Honestly, I meant to do this a week ago! Life sure has a way of subverting plans.
I'm following along with the Roxy sisters and Volume 9 of their Journal of Stitchery project. Not that I'm adhering strictly to the brief, but I am trying. The idea is to use a physical book as inspiration for a textile book. For February I went with a genre rather than any specific title. I'm calling my book Tales From the Macabre. 😁
It all began with a beautiful vintage hankie. Black, with cutwork outlined in white. I'd never seen such a thing until I found it on eBay. Fortunately, I didn't have to pay through the nose to get it. For the cover of my book I laid a piece of purple cotton underneath the cutwork. I used black batting to pad the cover.
The hankie was a bit too big for the size I wanted my book to be so I had to make a pleat where the spine would be. In the end I was able to decorate the spine with some crinkled seam binding and beads so the pleat disappeared.
I used a piece of hand dyed (not dyed by me) crochet to create a pocket on the inside front cover. Then I made a tag from an Edward Gorey note card to give me a place to write my documentation.
The haunted house was cut from a quilter's cotton and surrounded with a piece of gathered black lace. Actually, several pieces from my quilting stash were used to create the pages of my book.
The cat is a flat back embellishment I was able to couch in place. I left the adder alone. That page has next to no stitching on it in fact. I used a spider charm and a bat button on the next page. The skeleton was cut from a twill ribbon that I tea dyed.
This is the center spread of my book. I was able to use a third corner from the hankie here which pleased me very much. I still have the fourth corner to use somewhere else. Those are tiny black star sequins held in place with a bead scattered across the background areas.
The crescent moon is a sequin and the flowers at the bottom of this last page are paper on top of a strip of lace, secured with a matte flower sequin and a bead. The background is scatter stitched with a thread that is virtually the same color as the fabric. The pocket on the inside of the back cover was made with a piece of vintage lace. So far it remains empty.
And finally, the back cover. All of the stitching on the cover was done with a purple Sulky cotton petite thread. The purple on black about did my eyes in. I used Sulky threads and occasionally a size 12 perle cotton throughout.

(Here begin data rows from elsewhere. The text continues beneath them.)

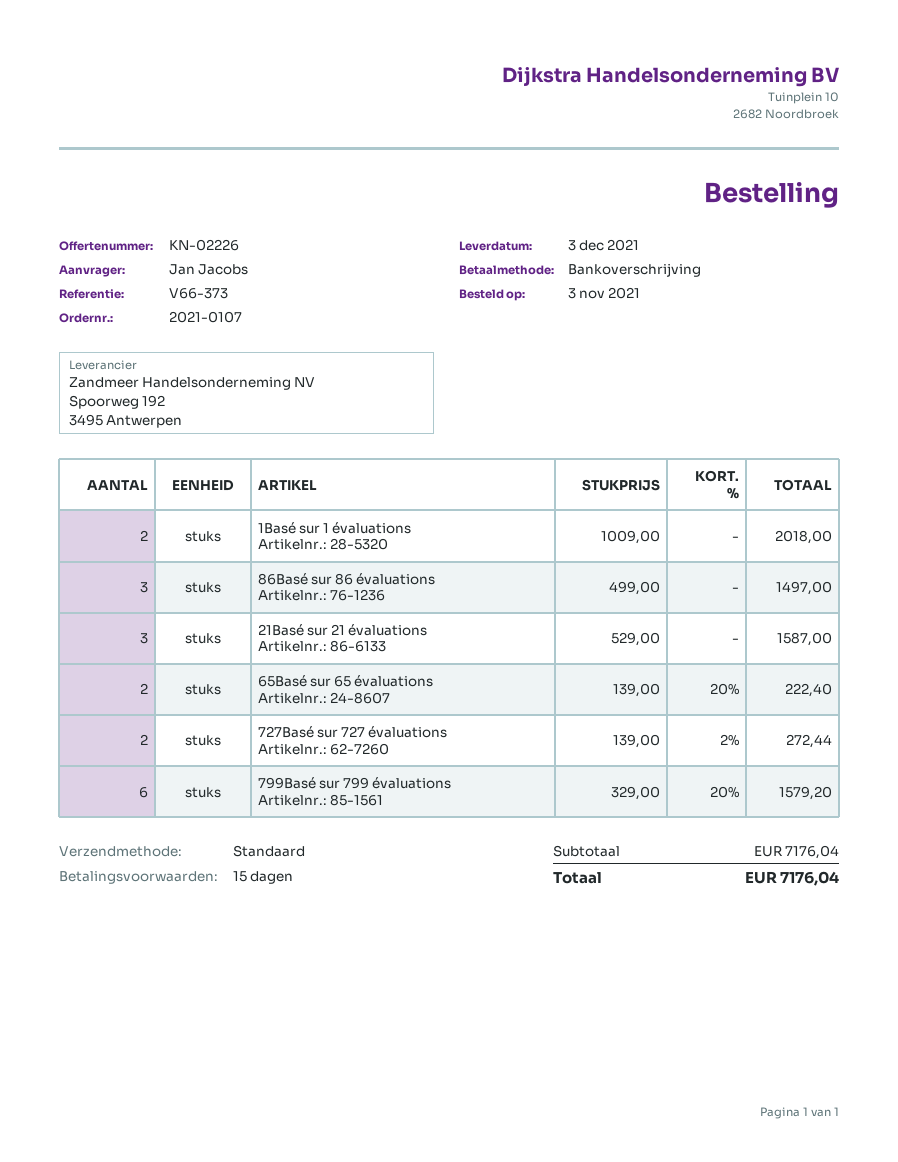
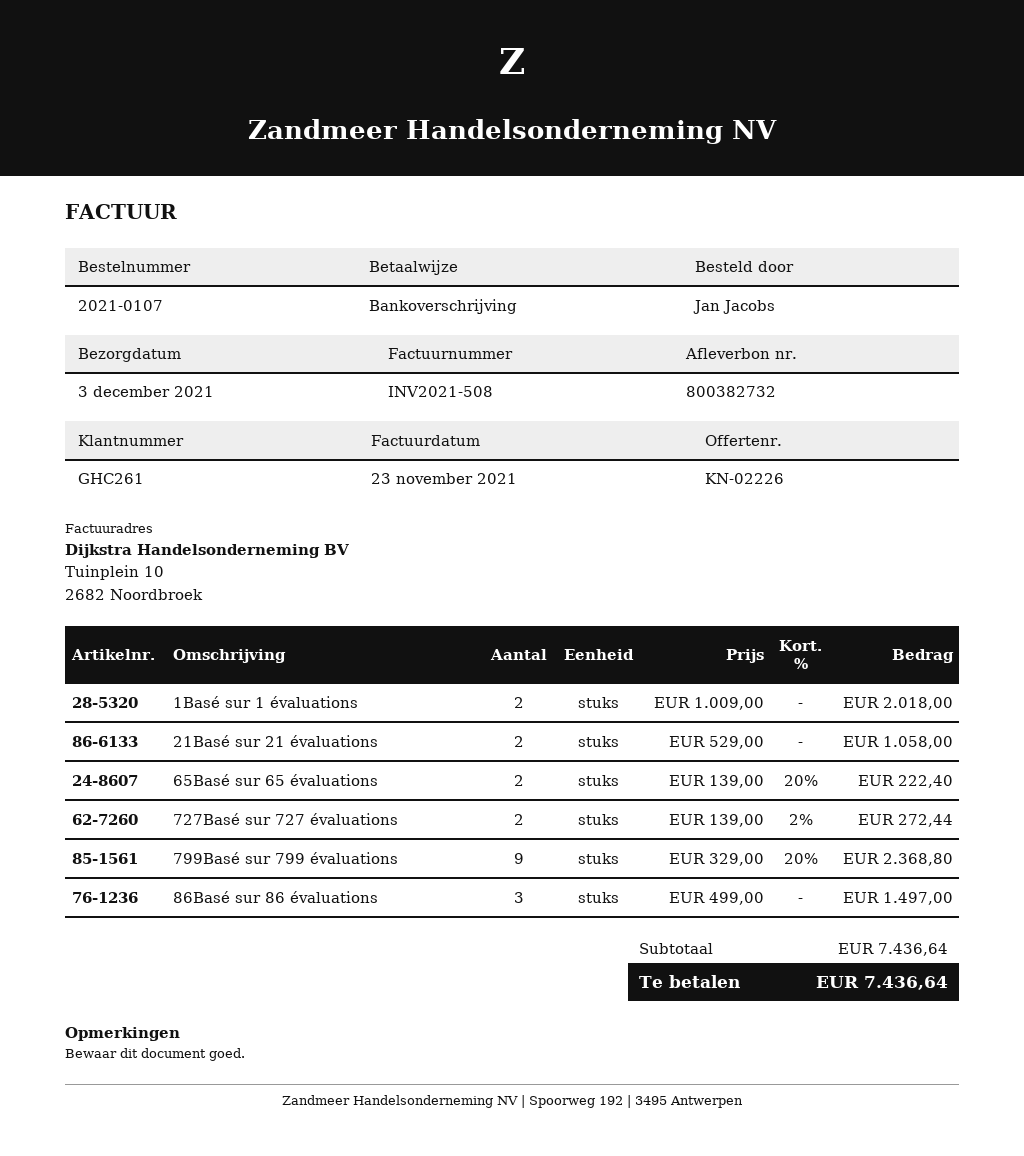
21Basé sur 21 évaluations: 3 x 529.00 = 1587.00 -> 2 x 529.00 = 1058.00
799Basé sur 799 évaluations: 6 x 329.00 - 20% = 1579.20 -> 9 x 329.00 - 20% = 2368.80
subtotal: 7176.04 -> 7436.64
total: 7176.04 -> 7436.64

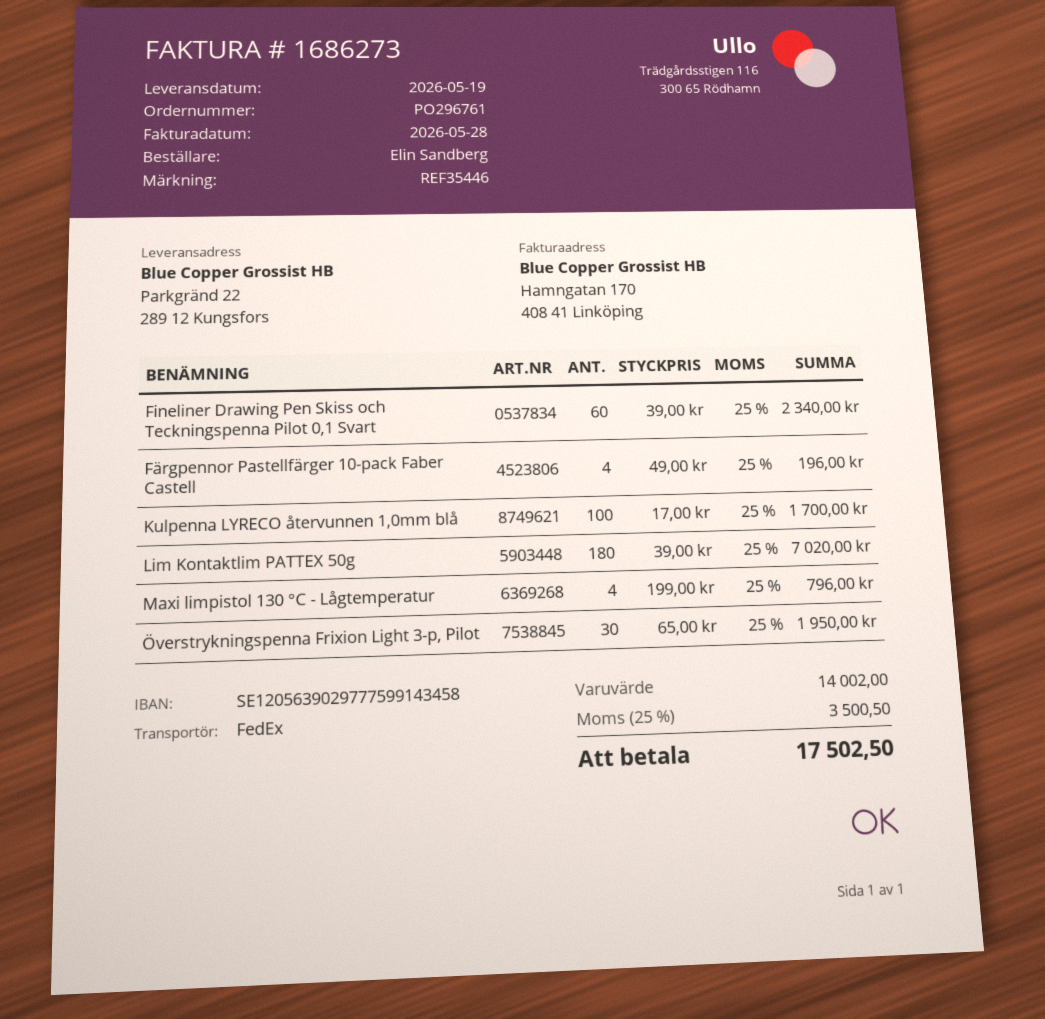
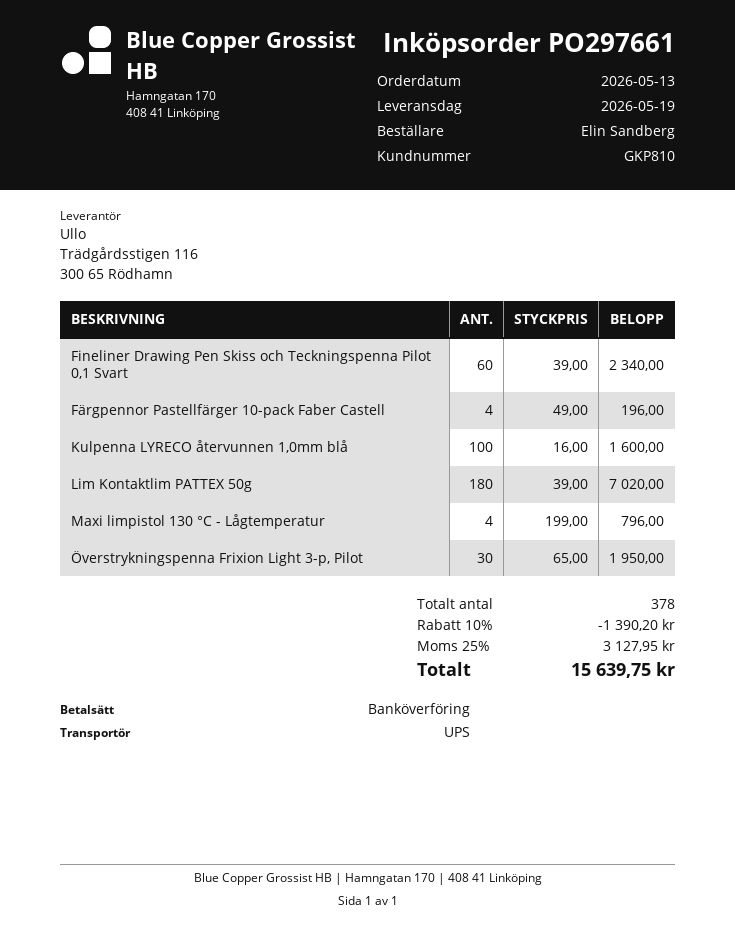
order number: PO296761 -> PO297661
shipping method: FedEx -> UPS
Kulpenna LYRECO återvunnen 1,0mm blå: 100 x 17.00 = 1700.00 -> 100 x 16.00 = 1600.00
discount: none -> 10% = 1390.20
tax: 25% = 3500.50 -> 25% = 3127.95
total: 17502.50 -> 15639.75

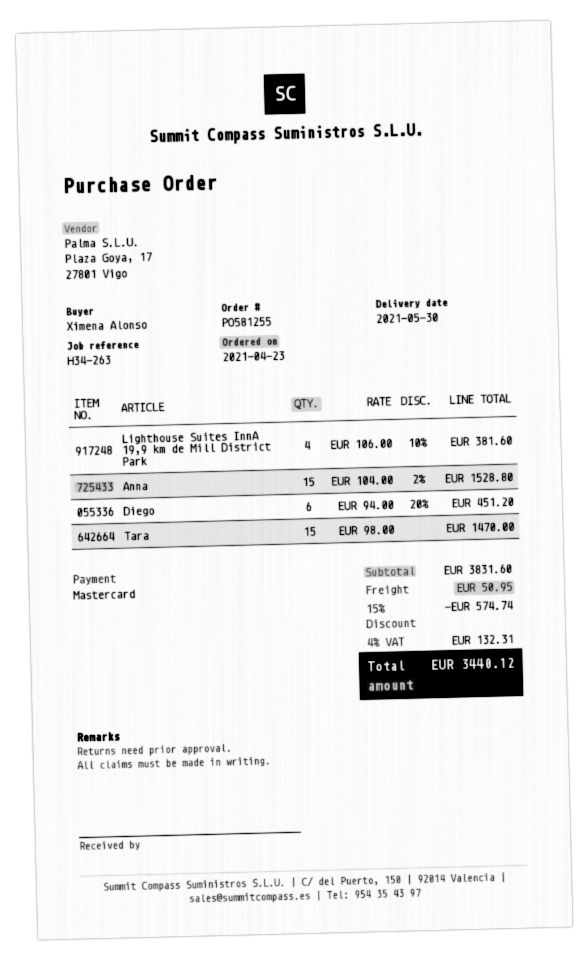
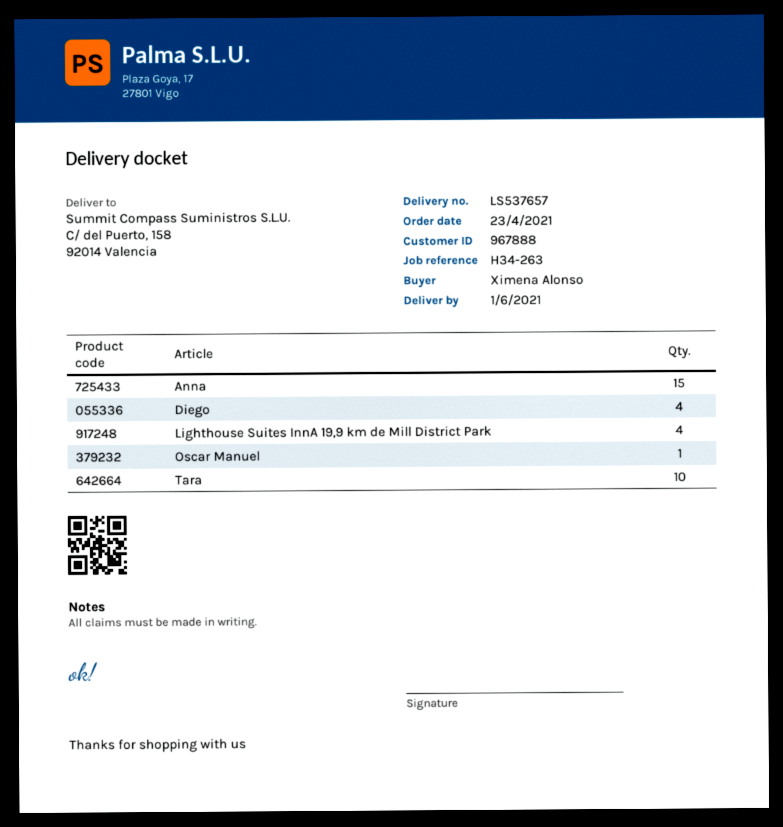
delivery date: 2021-05-30 -> 2021-06-01
Diego: 6 -> 4
Tara: 15 -> 10
Oscar Manuel: none -> 1

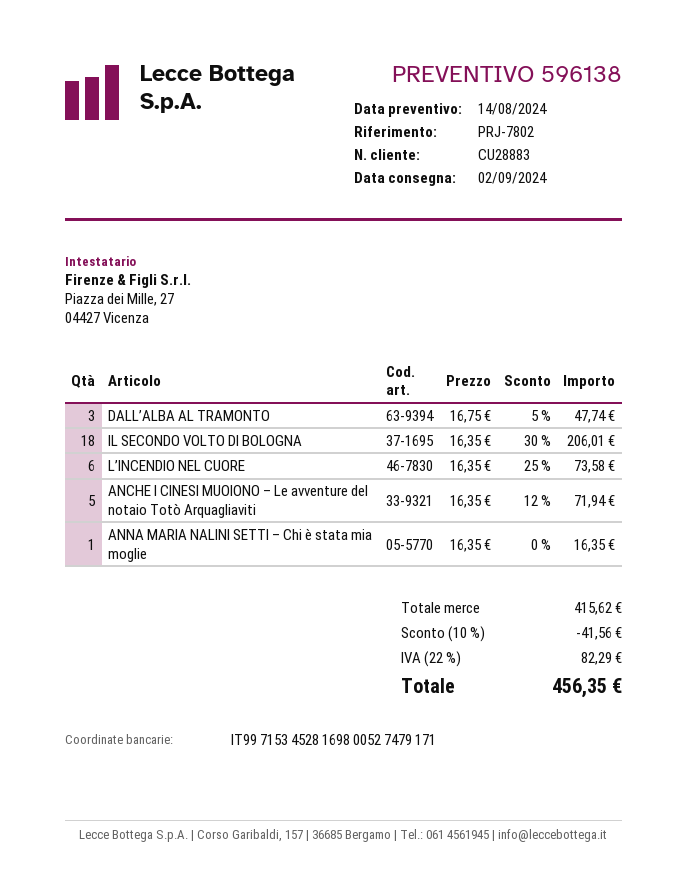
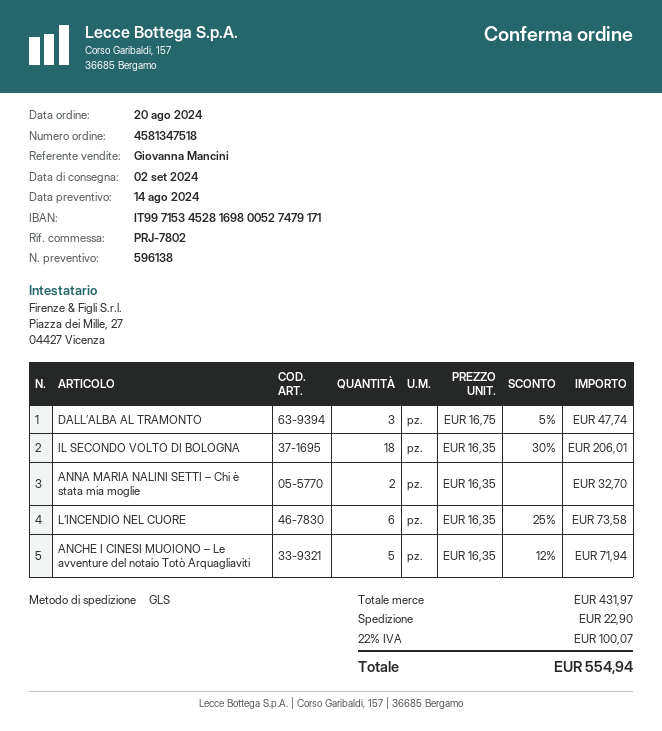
ANNA MARIA NALINI SETTI – Chi è stata mia moglie: 1 x 16.35 = 16.35 -> 2 x 16.35 = 32.70
subtotal: 415.62 -> 431.97
discount: 10% = 41.56 -> none
shipping: none -> 22.90
tax: 22% = 82.29 -> 22% = 100.07
total: 456.35 -> 554.94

Three strands of floss to blanket stitch the pages together. Overall my book measures 3.75" wide and 4.5" tall. The idea is to keep the books all the same size but this one turned out a bit larger than my book of feedsack fabrics. I think my feedsack book is going to turn out to be the smallest in the series actually. It was the first one, and I learned along the way.
My book for March has been started. It will pretty much be the polar opposite of February's book. But then, February was not at all of a piece with January!